PANIQUE (PANIC) (France 1946 ) ***** Top 10
Directed by Julien Duvivier
The first film (before Patrice Leconte’s MONSIEUR HIRE with Michel Blanc) based on the novel Les Fiançailles de M. Hire by Georges Simenon, PANIQUE has all the elements of a film classic. The plot is a beauty and the beast like story with all the villagers at the end of the film lynching who they think is the murderer of a an innocent girl. After an elderly woman is murdered, the murderer realizes that Monsieur Hire (Michel Simon), a solitary Jewish neighbor on the courtyard where the main characters live, knows who is responsible. The murderer and his girlfriend, Alice (Viviane Romance) manipulate local opinion against Hire, who is ostracized by the community. It does not help that M. Hire falls in lvd with Alice. He tells Alice his every move, making him more vulnerable to the murderer. They then plant evidence in Hire's apartment to confirm popular suspicions. Director Duvivier builds up on the suspicion and mistrust by the villagers on the stranger, criticizing the small French town mentality. The butcher questions the the preference of his pork chops to be bloody hen M. Hire buys the, and another is suspicious of the gifts M. Hire offers to a little girl. The town is interested in cheap gossip, tacky entertainment like lady wrestling and taking matters into their own hands. Beautifully shot in black and white with M. Hire wonderfully performed by Michel Simon, PANIQUE is a thrilling tragedy from start to finish.
TIREZ SUR LE PIANIST (SHOOT THE PIANO PLAYER) (France 1960) ****
Directed by Francois Truffaut
One of Truffaut’ more obscure but no less impressive feature, SHOOT THE PIANO PLAYER follows the adventures of a bar’s pianist, Charlie played by French singer Charles Aznavour after his bother runs to him for hiding.
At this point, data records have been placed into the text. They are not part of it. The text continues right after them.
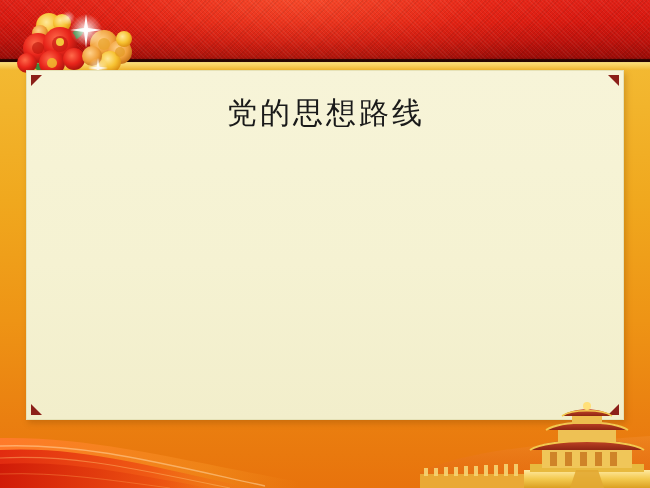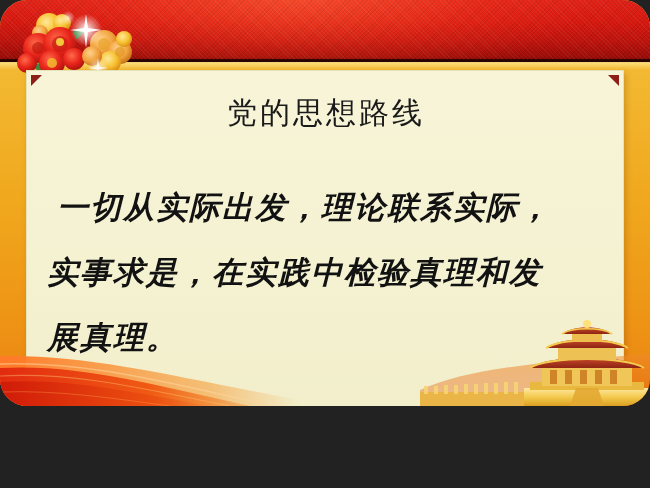--- a/index.html
+++ b/index.html
@@ -4,31 +4,30 @@
 <title>党的思想路线</title>
 <style>
   html, body {
     margin: 0;
     padding: 0;
     background: #222;
   }
   #slide {
     position: relative;
     width: 650px;
-    height: 406px;
+    height: 488px;
     overflow: hidden;
     font-family: "DejaVu Sans", sans-serif;
     background: linear-gradient(to bottom,
         #f5c842 0px,
         #f3ba33 60px,
         #f0a81e 200px,
         #ee9415 320px,
         #ea7f10 420px,
         #e8730c 488px);
-    border-radius: 27px;
   }
 
   
   .banner {
     position: absolute;
     left: 0; top: 0;
     width: 650px;
     height: 62px;
     background:
       radial-gradient(ellipse 420px 120px at 46% -10%,
@@ -203,25 +202,20 @@
   </div>
 
   <div class="panel">
     <span class="corner corner-tl"></span>
     <span class="corner corner-tr"></span>
     <span class="corner corner-bl"></span>
     <span class="corner corner-br"></span>
 
     <div class="slide-title">党的思想路线</div>
 
-    <div class="body-text">
-      <span class="body-line">一切从实际出发，理论联系实际，</span>
-      <span class="body-line">实事求是，在实践中检验真理和发</span>
-      <span class="body-line">展真理。</span>
-    </div>
   </div>
 
   <div class="ribbons">
     <svg width="420" height="80" viewBox="0 0 420 80" xmlns="http://www.w3.org/2000/svg">
       <defs>
         <linearGradient id="rb1" x1="0" y1="0" x2="1" y2="0">
           <stop offset="0%" stop-color="#e22b10"></stop>
           <stop offset="60%" stop-color="#f05a14"></stop>
           <stop offset="100%" stop-color="#f07a16" stop-opacity="0.25"></stop>
         </linearGradient>

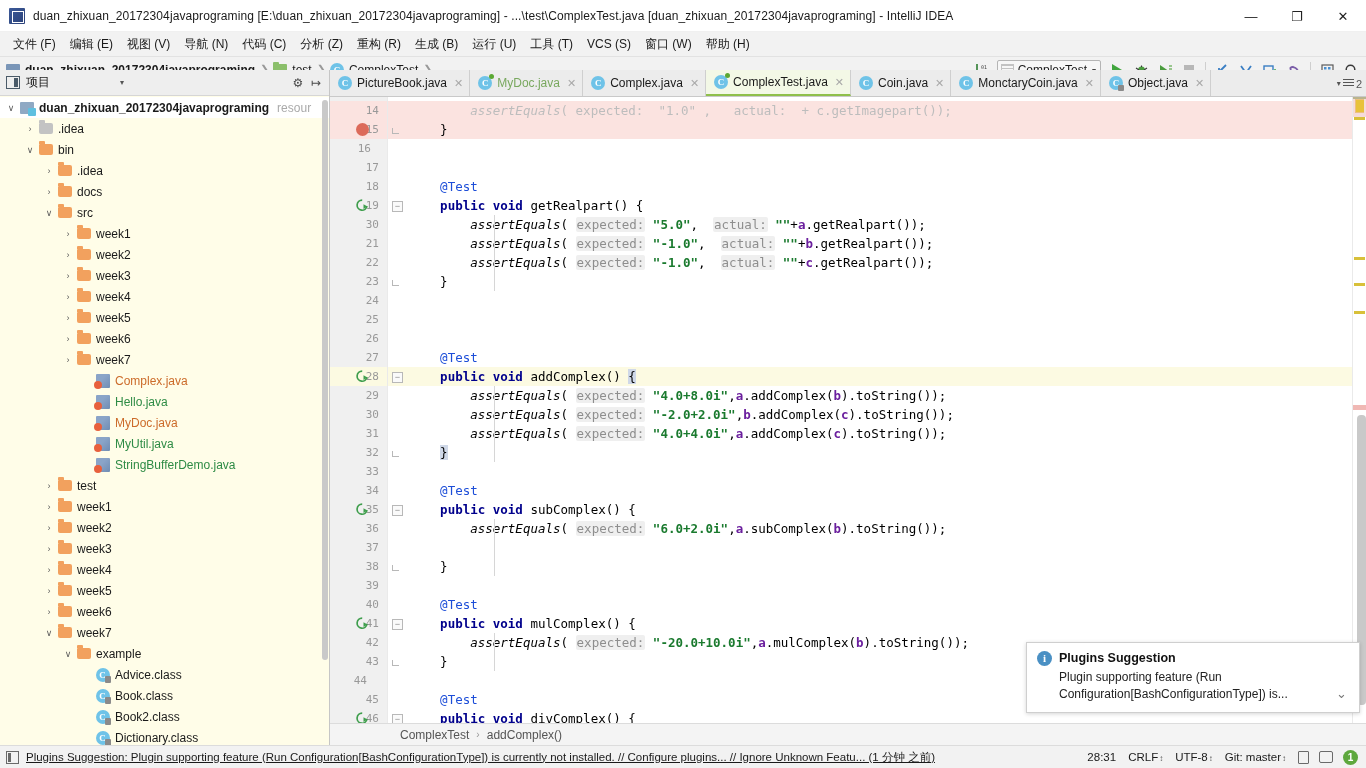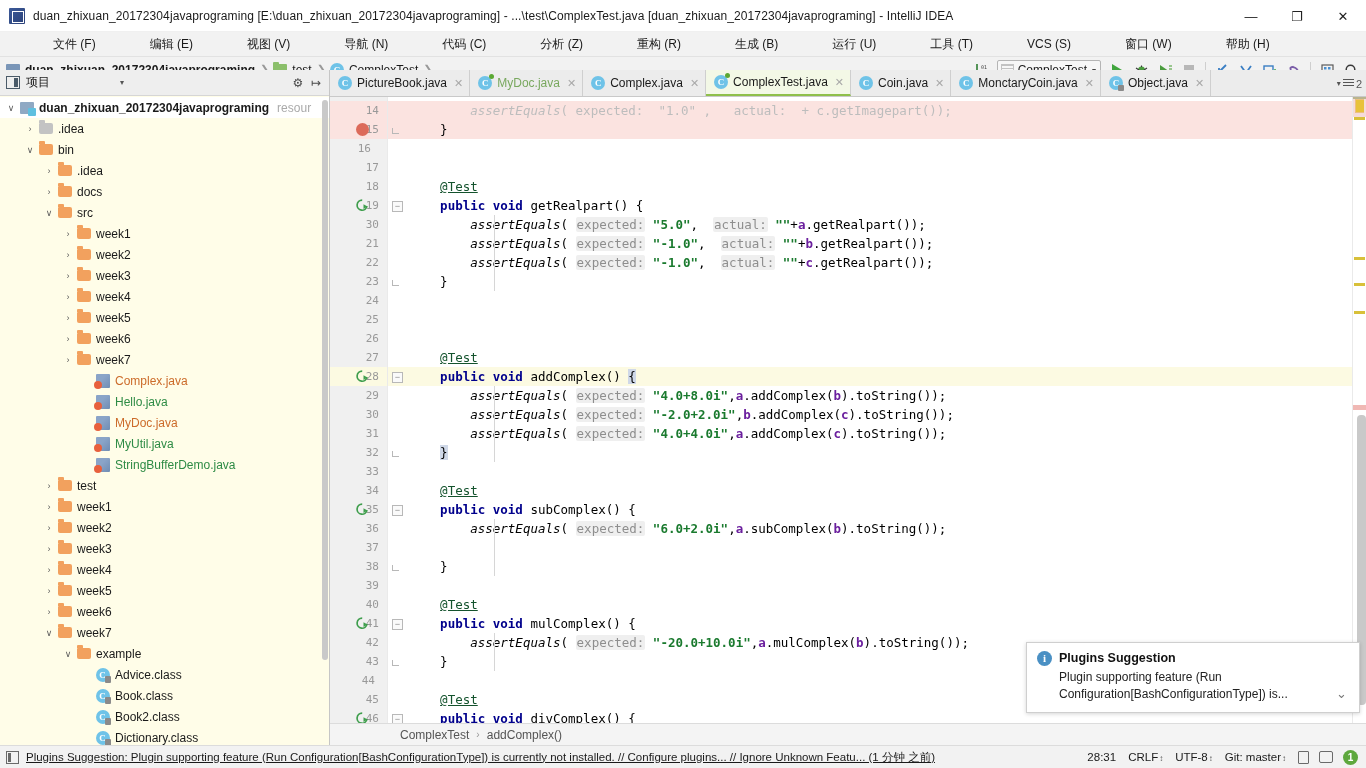--- a/index.html
+++ b/index.html
@@ -42,21 +42,21 @@
   }
 
   
   .menubar {
     height: 25px; background: #f2f2f2;
     display: flex; align-items: center; padding-left: 6px;
     border-bottom: 1px solid #e2e2e2;
   }
   .menubar .mi {
     padding: 3px 7px; font-size: 12px; color: #1a1a1a;
-    white-space: nowrap; border-radius: 2px; margin-left: 40px;
+    white-space: nowrap; border-radius: 2px;
   }
 
   
   .navbar {
     height: 26px; background: #f2f2f2; display: flex;
     align-items: center; padding-left: 6px; position: relative;
     border-bottom: 1px solid #e2e2e2;
   }
   .crumb { display: flex; align-items: center; font-size: 12px; color: #1a1a1a; }
   .crumb .sep { margin: 0 4px 0 5px; color: #999; font-size: 11px; }
@@ -254,21 +254,21 @@
   }
 
   .codeline {
     height: 19px; line-height: 19px; white-space: pre;
     font-family: "DejaVu Sans Mono", monospace; font-size: 12.5px;
     color: #000; padding-left: 2px;
   }
   .codeline.hl { background: #fcfae2; }
   .codeline.err { background: #fbe3e0; }
   .kw { color: #00008c; font-weight: bold; }
-  .ann { color: #14532d; text-decoration: underline; }
+  .ann { color: #1d4ed8; }
   .str { color: #1a7a2e; font-weight: bold; }
   .ital { font-style: italic; }
   .hint {
     color: #8e8e8e; background: #efefef; border-radius: 2px;
     font-style: normal; padding: 0 1px;
   }
   .var { color: #6b1f9e; font-weight: bold; }
   .dim { color: #bdbdbd; }
   .caretbox { background: #cfd8e8; }
 
@@ -859,21 +859,21 @@
                   <path d="M7.5 5.2 L11.5 7.6 L7.5 10 Z" fill="#3f9e4d"></path>
                 </svg>
               </span>
             </div>
             <div class="line" style="position: absolute; top: 536px; left: 0px; right: 0px;">
               <span class="lnum">42</span>
             </div>
             <div class="line" style="position: absolute; top: 555px; left: 0px; right: 0px;">
               <span class="lnum">43</span>
             </div>
-            <div class="line" style="position: absolute; top: 574px; left: 0px; right: 4px;">
+            <div class="line" style="position: absolute; top: 574px; left: 0px; right: 12px;">
               <span class="lnum">44</span>
             </div>
             <div class="line" style="position: absolute; top: 593px; left: 0px; right: 0px;">
               <span class="lnum">45</span>
             </div>
             <div class="line" style="position: absolute; top: 612px; left: 0px; right: 0px;">
               <span class="lnum">46</span>
               <span class="runmark">
                 <svg width="13" height="13" viewBox="0 0 13 13">
                   <path d="M6.2 1.2 A5 5 0 1 0 11 7.2" fill="none" stroke="#3f9e4d" stroke-width="1.7"></path>

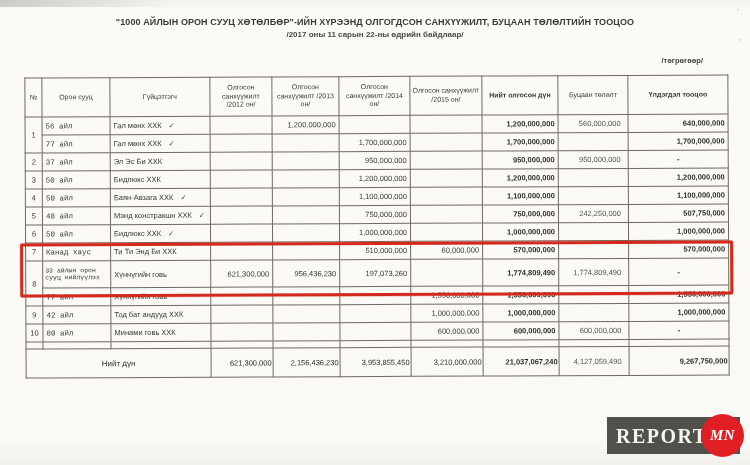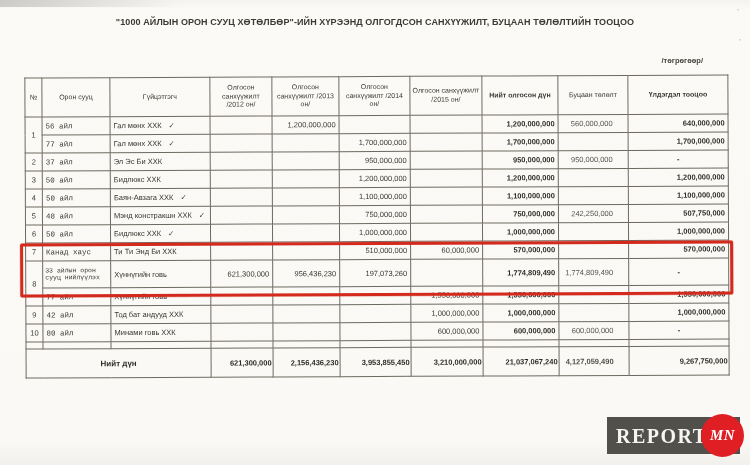--- a/index.html
+++ b/index.html
@@ -32,25 +32,25 @@
   }
   thead th.b{font-weight:bold;}
   tbody td{height:17px;padding:0 3px;white-space:nowrap;}
   tr.tall td{height:24px;}
   td.c-no{text-align:center;padding:0 1px;}
   td.c-housing{text-align:left;font-family:Liberation Mono, monospace;}
   td.c-housing.wrap{white-space:normal;font-size:6.5px;line-height:1.15;padding:1px 2px;}
   td.c-contractor{text-align:left;}
   td.num{text-align:right;}
   td.c-total,td.c-remaining{font-weight:bold;color:#2f2e28;}
-  td.c-repaid{color:#54524b;padding-right:15px;}
+  td.c-repaid{color:#54524b;padding-right:7px;}
   td.dash{text-align:center;font-weight:bold;}
   .chk{margin-left:7px;color:#4c4a42;font-size:7.5px;}
   tr.spacer td{height:6px;padding:0;}
-  tfoot td{height:26px;font-weight:bold;color:#2e2d27;}
+  tfoot td{height:26px;font-weight:normal;color:#2e2d27;}
   tfoot td.lbl{text-align:center;font-size:8px;}
   .highlight-box{
     position:absolute;left:-5px;top:166px;width:707px;height:48px;
     border:3px solid #d32a1d;border-radius:2px;pointer-events:none;
     box-shadow:0 0 0 .5px rgba(211,42,29,.35);
   }
   .prepared-by{
     position:absolute;left:153px;top:389px;font-size:8px;color:#403f39;letter-spacing:.2px;font-weight:bold;
   }
   .logo{
@@ -72,20 +72,21 @@
   .artifact{position:absolute;color:#b9b7b1;font-size:9px;}
   .a1{right:11px;top:7px;}
   .a2{right:9px;top:37px;}
 </style>
 </head>
 <body>
 
 <div class="page">
 
   <div class="doc-title">"1000 АЙЛЫН ОРОН СУУЦ ХӨТӨЛБӨР"-ИЙН ХҮРЭЭНД ОЛГОГДСОН САНХҮҮЖИЛТ, БУЦААН ТӨЛӨЛТИЙН ТООЦОО</div>
+  <div class="doc-date">/2017 оны 11 сарын 22-ны өдрийн байдлаар/</div>
   <div class="currency-note">/төгрөгөөр/</div>
 
   <div class="tablewrap">
     <table>
       <colgroup>
         <col style="width:17px">
           <col style="width:68px">
           <col style="width:100px">
         <col style="width:62px">
           <col style="width:67px">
The film is part thriller part romance but it is these little details of the film that creates the charm and magic of this sensitive film. One scene has Charlie contemplating whether to ask Lena (Marie Dubois) to have a drink or to be more subtile by asking her if she was thirsty. When he immediately turns to her to utter by mistake, “Let’s go for a drink,” she has already walked off. The execution of musical numbers like the rendering of “Framboise” also does the trick. Aznavour is no great actor, by Truffaut milks the charm that has made this singer so famous. Again, the are lots of shots of women’s sexy long legs here as in Truffaut’s other films especially L’HOMME QUI AIMES LES FEMMES. I saw the film only once 20 years ago and was not really impressed then, but am now.